The whole reason I have never chanced a LGD is because 1. I have herding dogs. This is a cattle ranch above all else. The goats have been off limits to the herding dogs which they pretty much have respected but when I’m out there sometimes they come with me. They don’t herd the goats but they do want to see what I’m doing. I can NOT have these dogs killed or hurt in any way. They are a total life saver with the cows. 
And 2. I see a lot of posts of “my LGD attacked my goat and I need help”. Not necessarily on here but other places. So with my lack of loss with wildlife it’s never been worth it to have a LGD. 
So I need to really do my homework here! 
How would I go about this dog bonding with the goats but also be friendly with the herding dogs? 
Also my herding dog is also MY protector. He loves the goats because I’m out with them and he goes where I go, there is no keeping him out of the goat pen. He will even suck up the electric fence to be with us. He is the stud of this place so not fixed. If I get a female (it would have to be a female) and I fix her would her drive to do her job not be as strong because of that? Some of our older herding dogs are fixed and they became fairly lazy after being fixed. I also see many LGD that are not fixed so wondering if that is the same with them.
And last question: I know I can’t just get a puppy and toss it in with the goats. This will be a long process. But what can I do to better my chances of no goat attacks? I don’t remember the breed but there is a gal that is close that raises LGD and she has goats and chickens and the parents are proven protectors. I’m probably going to hit her up (it’s tan short haired dogs).

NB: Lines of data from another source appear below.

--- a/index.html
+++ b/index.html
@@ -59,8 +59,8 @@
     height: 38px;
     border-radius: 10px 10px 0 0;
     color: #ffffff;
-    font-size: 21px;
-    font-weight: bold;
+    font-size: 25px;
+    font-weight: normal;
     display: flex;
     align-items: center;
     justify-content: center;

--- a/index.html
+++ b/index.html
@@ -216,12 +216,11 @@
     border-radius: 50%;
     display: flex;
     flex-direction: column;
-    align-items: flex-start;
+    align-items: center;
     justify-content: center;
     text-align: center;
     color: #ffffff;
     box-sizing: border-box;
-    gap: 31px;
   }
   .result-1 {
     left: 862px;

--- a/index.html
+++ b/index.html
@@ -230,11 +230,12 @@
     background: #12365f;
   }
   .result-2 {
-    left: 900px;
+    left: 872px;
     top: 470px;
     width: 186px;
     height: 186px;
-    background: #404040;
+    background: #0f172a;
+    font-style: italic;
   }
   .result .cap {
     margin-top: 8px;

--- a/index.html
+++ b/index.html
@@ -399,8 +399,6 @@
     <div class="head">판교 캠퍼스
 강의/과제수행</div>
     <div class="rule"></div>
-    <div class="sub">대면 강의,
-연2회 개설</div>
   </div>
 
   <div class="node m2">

I just don’t want to trade one problem in for another so any advise is welcome!


----------



## Lil Boogie (Mar 24, 2021)

Question number 2, answer-
If you have babies goats at the time when you get a puppy, make sure everyday you put the puppy in a small pen with a couple of baby goats and your herding dog(s?). If the puppy tries to be mean/chew/chase the kids tell it no and give it a big ol slap to the butt. Discipline has a big roll in all this. 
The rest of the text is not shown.